So, the simplest form is:


In [1]:
my_file = open('demo_file.txt', 'r')
print(type(my_file))
# more stuff
my_file.close()

<class '_io.TextIOWrapper'>


Which returns the file object **my_file** which we can use to read stuff from the file. If the file does not exist you will get a 'FileNotFoundError' error. As a matter of good practice, after processing the file you should 'close' it my using (in this case) **my_file.close()**.

To make sure you don't inadvertantly leave the file open you can use the 'with' statement, which automatically closes the file after processing the indented block following it:


In [2]:
with open('demo_file.txt', mode='r') as my_file:
    # Do some stuff here
    print(type(my_file))


<class '_io.TextIOWrapper'>


## Writing (and appending)

We'll look at writing to a file now. 

Let's assume we have a list of lines of text we want to store more permantly for future use. In its simplest form we could do:


In [3]:
my_data = ['The sky is so blue.', 
          'The sun is so warm up high.', 
          'I love the summer.']

with open('haiku_1.txt', mode='w') as haiku_file:
    haiku_file.writelines(my_data)
    # Note we don't need haiku_file.close() because we are using 'with'


This gives a file containing a single line: _'The sky is so blue.The sun is so warm up high.I love the summer.'_. Which probably wasn't waht was intended. The list lines have been concatenetaed into a single string. We need to add an 'end of line' charcter ('\\n') onto the end of each line. A couple of ways we could do this are (using the same data):


In [4]:
with open('haiku_1.txt', mode='w') as haiku_file:
    for line in my_data:
        haiku_file.write(line+'\n')


Which gives:
    
    The sky is so blue.
    The sun is so warm up high.
    I love the summer.

Note this adds a '\\n' to the final line. Or we could use:


In [5]:
with open('haiku_1.txt', mode='w') as haiku_file:
    haiku_file.write('\n'.join(my_data))


Which joins all the list togetehr with a '\\n' between them. The result is the same - but without the final '\\n'



## Reading

This is similar to writing really. We'll look first at reading the whole file into a lsit of lines.


In [6]:
with open('haiku_1.txt', mode='r') as haiku_file:
    my_file = haiku_file.read()
    print(my_file)

The sky is so blue.
The sun is so warm up high.
I love the summer.



But, you notice this has read the file in as asingle text line (the \\n just format the line by inserting a line break).
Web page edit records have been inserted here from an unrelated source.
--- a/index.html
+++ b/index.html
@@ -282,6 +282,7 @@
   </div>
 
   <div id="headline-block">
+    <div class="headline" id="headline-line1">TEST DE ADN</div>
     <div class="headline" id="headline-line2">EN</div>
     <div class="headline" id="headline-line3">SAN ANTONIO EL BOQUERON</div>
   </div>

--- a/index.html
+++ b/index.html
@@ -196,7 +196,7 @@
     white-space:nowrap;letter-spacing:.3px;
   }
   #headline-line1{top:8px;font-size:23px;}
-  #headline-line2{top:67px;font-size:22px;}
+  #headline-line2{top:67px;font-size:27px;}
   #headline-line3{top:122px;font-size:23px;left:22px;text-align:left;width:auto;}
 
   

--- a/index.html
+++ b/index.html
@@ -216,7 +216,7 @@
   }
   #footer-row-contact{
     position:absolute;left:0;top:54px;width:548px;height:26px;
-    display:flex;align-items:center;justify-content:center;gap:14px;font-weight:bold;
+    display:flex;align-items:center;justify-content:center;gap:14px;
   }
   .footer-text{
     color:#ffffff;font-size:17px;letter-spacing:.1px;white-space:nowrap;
What if we want the lines as seprate bits of a list:


In [7]:
with open('haiku_1.txt', mode='r') as haiku_file:
    my_file = haiku_file.readlines()
    print(my_file)

['The sky is so blue.\n', 'The sun is so warm up high.\n', 'I love the summer.']



This is fine - exept that the \\n is still appended to each list line. If this is aproblem, then use:


In [8]:
with open('haiku_1.txt', mode='r') as haiku_file:
    my_file = haiku_file.read().splitlines()
    print(my_file)

['The sky is so blue.', 'The sun is so warm up high.', 'I love the summer.']
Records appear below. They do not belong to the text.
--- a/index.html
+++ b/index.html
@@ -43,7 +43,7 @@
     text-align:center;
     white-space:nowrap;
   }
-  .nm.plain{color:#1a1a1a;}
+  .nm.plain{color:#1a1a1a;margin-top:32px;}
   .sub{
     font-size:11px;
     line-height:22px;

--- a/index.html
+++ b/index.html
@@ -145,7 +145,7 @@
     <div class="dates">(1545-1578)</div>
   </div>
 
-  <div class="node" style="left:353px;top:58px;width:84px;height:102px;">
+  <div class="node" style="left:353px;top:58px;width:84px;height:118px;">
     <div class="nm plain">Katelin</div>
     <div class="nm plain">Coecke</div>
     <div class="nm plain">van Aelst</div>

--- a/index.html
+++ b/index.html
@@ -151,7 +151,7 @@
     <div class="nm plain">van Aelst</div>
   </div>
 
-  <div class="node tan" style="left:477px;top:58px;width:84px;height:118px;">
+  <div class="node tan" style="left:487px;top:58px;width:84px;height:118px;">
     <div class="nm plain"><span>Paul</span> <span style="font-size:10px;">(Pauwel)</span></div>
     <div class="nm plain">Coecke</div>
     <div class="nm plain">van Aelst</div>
Finally, how would we process the file a line at a time?:


In [9]:
with open('haiku_1.txt', mode='r') as haiku_file:
    count = 1
    for line in haiku_file:
        print('Line',count,'is:', line)
        count += 1

Line 1 is: The sky is so blue.

Line 2 is: The sun is so warm up high.

Line 3 is: I love the summer.


### Exercise

Create and write a file containing a short poem of your choice. 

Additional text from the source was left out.